--- START ---

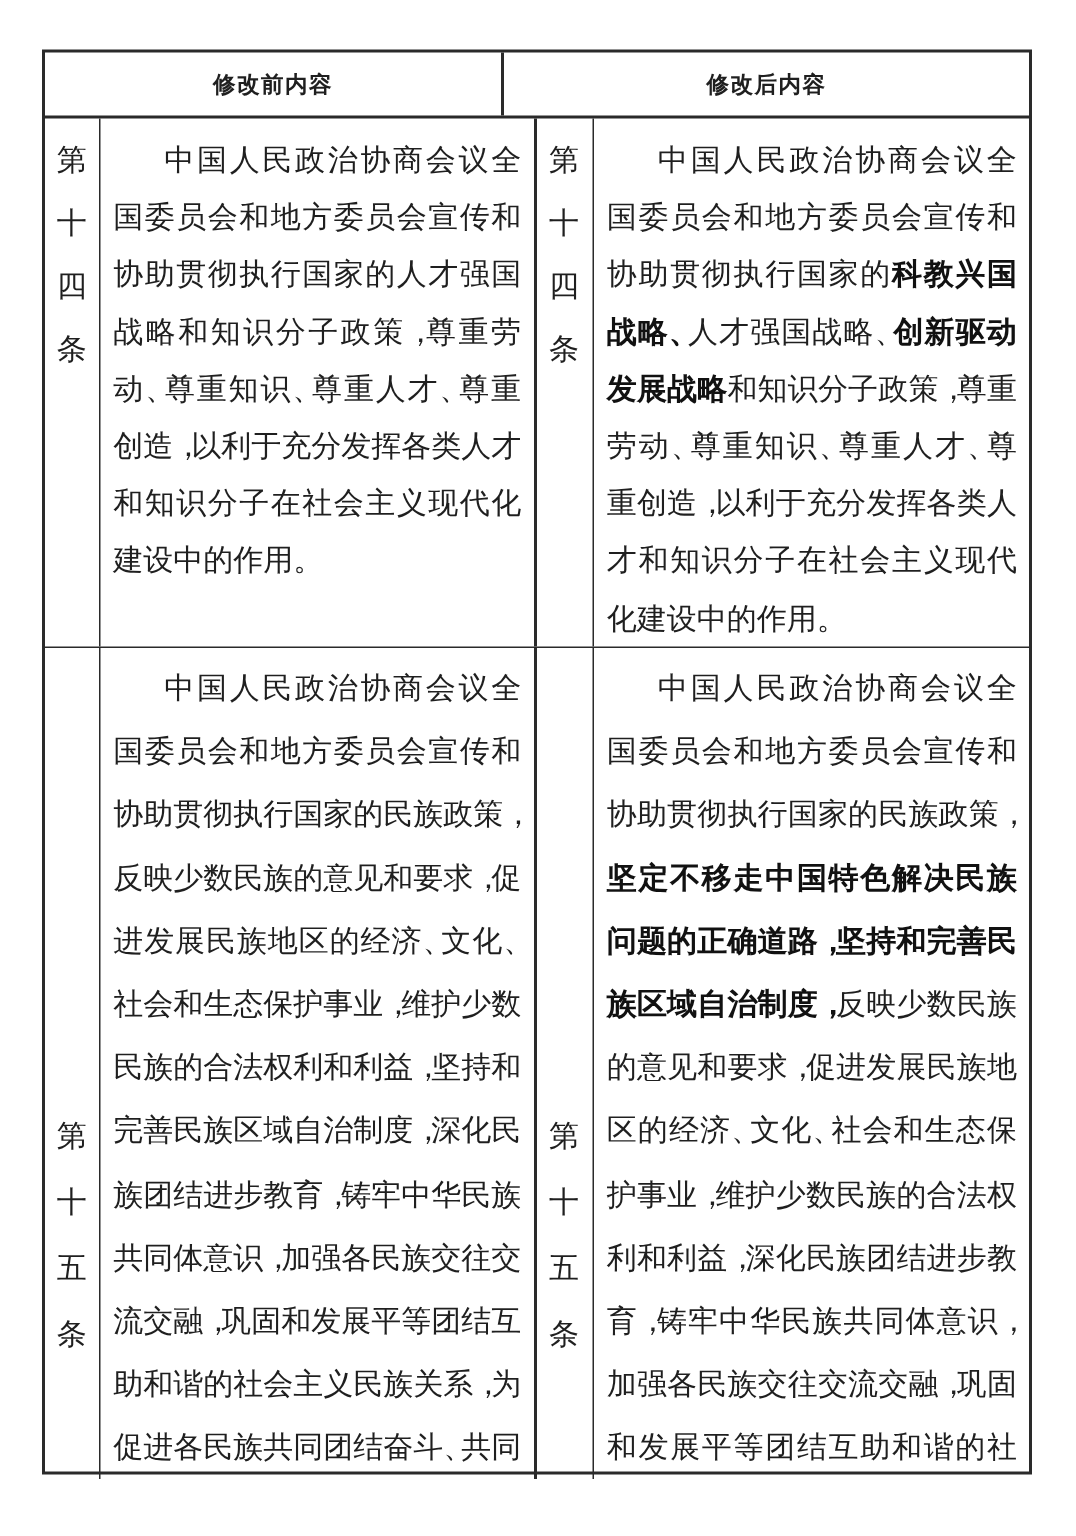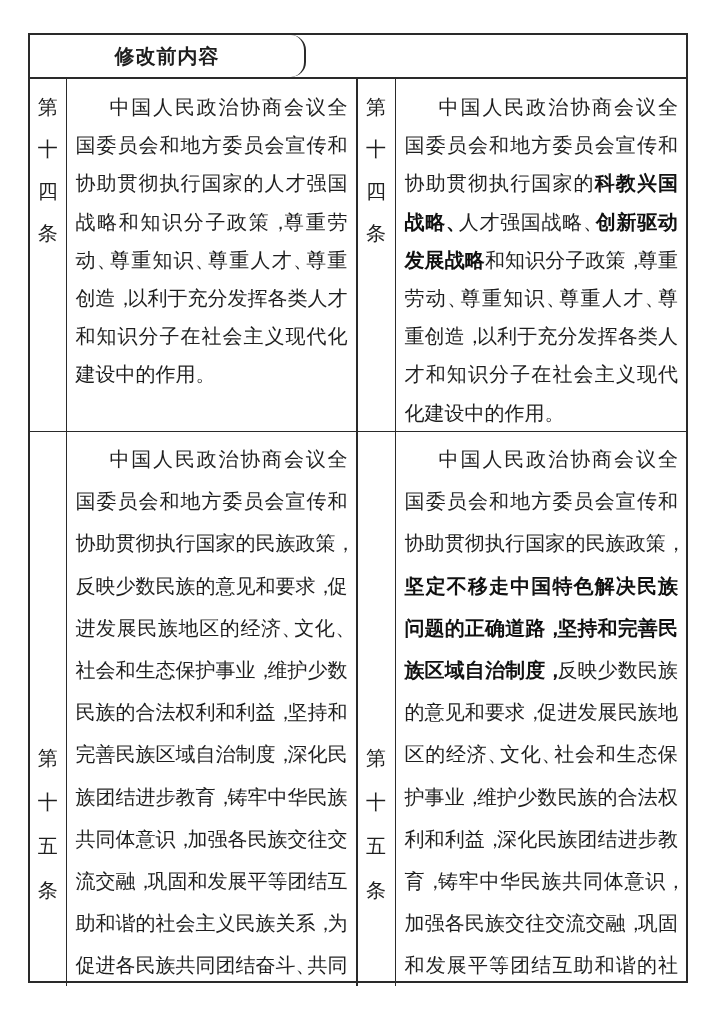--- a/index.html
+++ b/index.html
@@ -31,30 +31,29 @@
   
   .thead {
     display: flex;
     flex: 0 0 auto;
     height: 44px;
     box-sizing: border-box;
     border-bottom: 2px solid #2a2a2a;
   }
   .th {
     box-sizing: border-box;
-    width: 276px;
+    width: 306px;
     border-right: 2px solid #2a2a2a;
     display: flex;
     align-items: center;
     justify-content: center;
     font-family: "Liberation Sans", "DejaVu Sans", sans-serif;
     font-weight: 700;
-    font-size: 20px;
+    font-size: 15px;
     letter-spacing: 1px;
-    border-radius: 15px;
   }
   .th.right { flex: 1; border-right: none; }
   
   .trow {
     display: flex;
     box-sizing: border-box;
   }
   .row-1 {
     flex: 0 0 auto;
     height: 353px;
@@ -120,20 +119,21 @@
   .row-2 .vch { height: 44px; }
 </style>
 </head>
 <body>
 
 <div class="page">
   <div class="table">
 
     <div class="thead">
       <div class="th">修改前内容</div>
+      <div class="th right">修改后内容</div>
     </div>
 
     <div class="trow row-1">
       <div class="tlabel">
           <div class="vch">第</div>
           <div class="vch">十</div>
           <div class="vch">四</div>
           <div class="vch">条</div>
         </div>
       <div class="tcell leftcell">

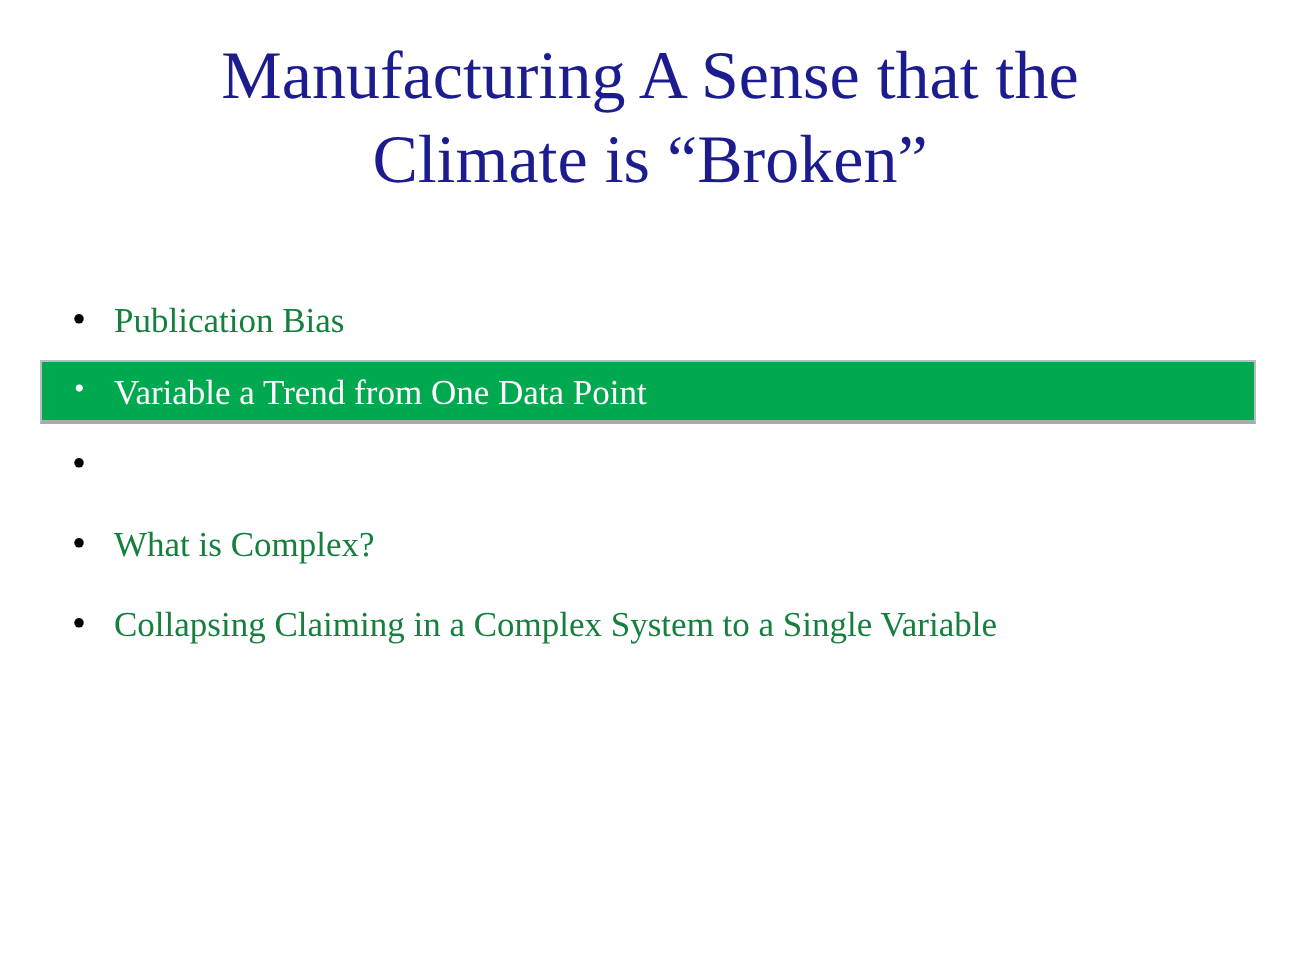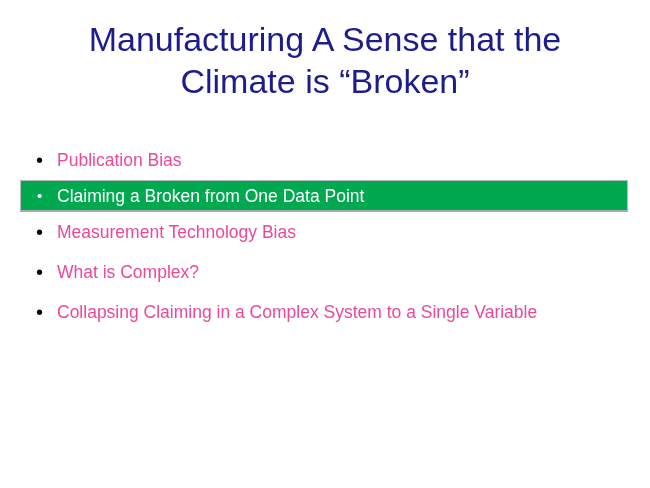--- a/index.html
+++ b/index.html
@@ -12,20 +12,21 @@
     background: #ffffff;
     font-family: "Liberation Sans", sans-serif;
     overflow: hidden;
   }
   .slide {
     position: relative;
     width: 630px;
     height: 488px;
     background: #ffffff;
     box-sizing: border-box;
+    font-family: Liberation Serif, serif;
   }
   .slide-title {
     position: absolute;
     top: 18px;
     left: 30px;
     width: 590px;
     text-align: center;
     color: #1c1c8e;
     font-size: 34px;
     line-height: 42px;
@@ -52,21 +53,21 @@
     width: 21px;
     font-size: 20px;
     line-height: 1;
     color: #000000;
     text-align: left;
   }
   .bullet-row .btext {
     flex: 1 1 auto;
     font-size: 17.5px;
     line-height: 20px;
-    color: #ec4899;
+    color: #15803d;
     white-space: nowrap;
   }
   
   .bullet-row.highlight {
     margin-left: 20px;
     margin-right: 22px;
     padding-left: 16px;
     width: 608px;
     height: 32px;
     background: #00a94f;
@@ -93,26 +94,25 @@
 
   <div class="bullet-list">
 
     <div class="bullet-row">
       <span class="dot">•</span>
       <span class="btext">Publication Bias</span>
     </div>
 
     <div class="bullet-row highlight">
       <span class="dot">•</span>
-      <span class="btext">Claiming a Broken from One Data Point</span>
+      <span class="btext">Variable a Trend from One Data Point</span>
     </div>
 
     <div class="bullet-row">
       <span class="dot">•</span>
-      <span class="btext">Measurement Technology Bias</span>
     </div>
 
     <div class="bullet-row">
       <span class="dot">•</span>
       <span class="btext">What is Complex?</span>
     </div>
 
     <div class="bullet-row">
       <span class="dot">•</span>
       <span class="btext">Collapsing Claiming in a Complex System to a Single Variable</span>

--- END ---

Problem requirements. Output each line of the records exactly. Any picture is skipped.

Output for this exercise.
--- a/index.html
+++ b/index.html
@@ -31,30 +31,29 @@
   
   .thead {
     display: flex;
     flex: 0 0 auto;
     height: 44px;
     box-sizing: border-box;
     border-bottom: 2px solid #2a2a2a;
   }
   .th {
     box-sizing: border-box;
-    width: 276px;
+    width: 306px;
     border-right: 2px solid #2a2a2a;
     display: flex;
     align-items: center;
     justify-content: center;
     font-family: "Liberation Sans", "DejaVu Sans", sans-serif;
     font-weight: 700;
-    font-size: 20px;
+    font-size: 15px;
     letter-spacing: 1px;
-    border-radius: 15px;
   }
   .th.right { flex: 1; border-right: none; }
   
   .trow {
     display: flex;
     box-sizing: border-box;
   }
   .row-1 {
     flex: 0 0 auto;
     height: 353px;
@@ -120,20 +119,21 @@
   .row-2 .vch { height: 44px; }
 </style>
 </head>
 <body>
 
 <div class="page">
   <div class="table">
 
     <div class="thead">
       <div class="th">修改前内容</div>
+      <div class="th right">修改后内容</div>
     </div>
 
     <div class="trow row-1">
       <div class="tlabel">
           <div class="vch">第</div>
           <div class="vch">十</div>
           <div class="vch">四</div>
           <div class="vch">条</div>
         </div>
       <div class="tcell leftcell">

--- a/index.html
+++ b/index.html
@@ -12,20 +12,21 @@
     background: #ffffff;
     font-family: "Liberation Sans", sans-serif;
     overflow: hidden;
   }
   .slide {
     position: relative;
     width: 630px;
     height: 488px;
     background: #ffffff;
     box-sizing: border-box;
+    font-family: Liberation Serif, serif;
   }
   .slide-title {
     position: absolute;
     top: 18px;
     left: 30px;
     width: 590px;
     text-align: center;
     color: #1c1c8e;
     font-size: 34px;
     line-height: 42px;
@@ -52,21 +53,21 @@
     width: 21px;
     font-size: 20px;
     line-height: 1;
     color: #000000;
     text-align: left;
   }
   .bullet-row .btext {
     flex: 1 1 auto;
     font-size: 17.5px;
     line-height: 20px;
-    color: #ec4899;
+    color: #15803d;
     white-space: nowrap;
   }
   
   .bullet-row.highlight {
     margin-left: 20px;
     margin-right: 22px;
     padding-left: 16px;
     width: 608px;
     height: 32px;
     background: #00a94f;
@@ -93,26 +94,25 @@
 
   <div class="bullet-list">
 
     <div class="bullet-row">
       <span class="dot">•</span>
       <span class="btext">Publication Bias</span>
     </div>
 
     <div class="bullet-row highlight">
       <span class="dot">•</span>
-      <span class="btext">Claiming a Broken from One Data Point</span>
+      <span class="btext">Variable a Trend from One Data Point</span>
     </div>
 
     <div class="bullet-row">
       <span class="dot">•</span>
-      <span class="btext">Measurement Technology Bias</span>
     </div>
 
     <div class="bullet-row">
       <span class="dot">•</span>
       <span class="btext">What is Complex?</span>
     </div>
 
     <div class="bullet-row">
       <span class="dot">•</span>
       <span class="btext">Collapsing Claiming in a Complex System to a Single Variable</span>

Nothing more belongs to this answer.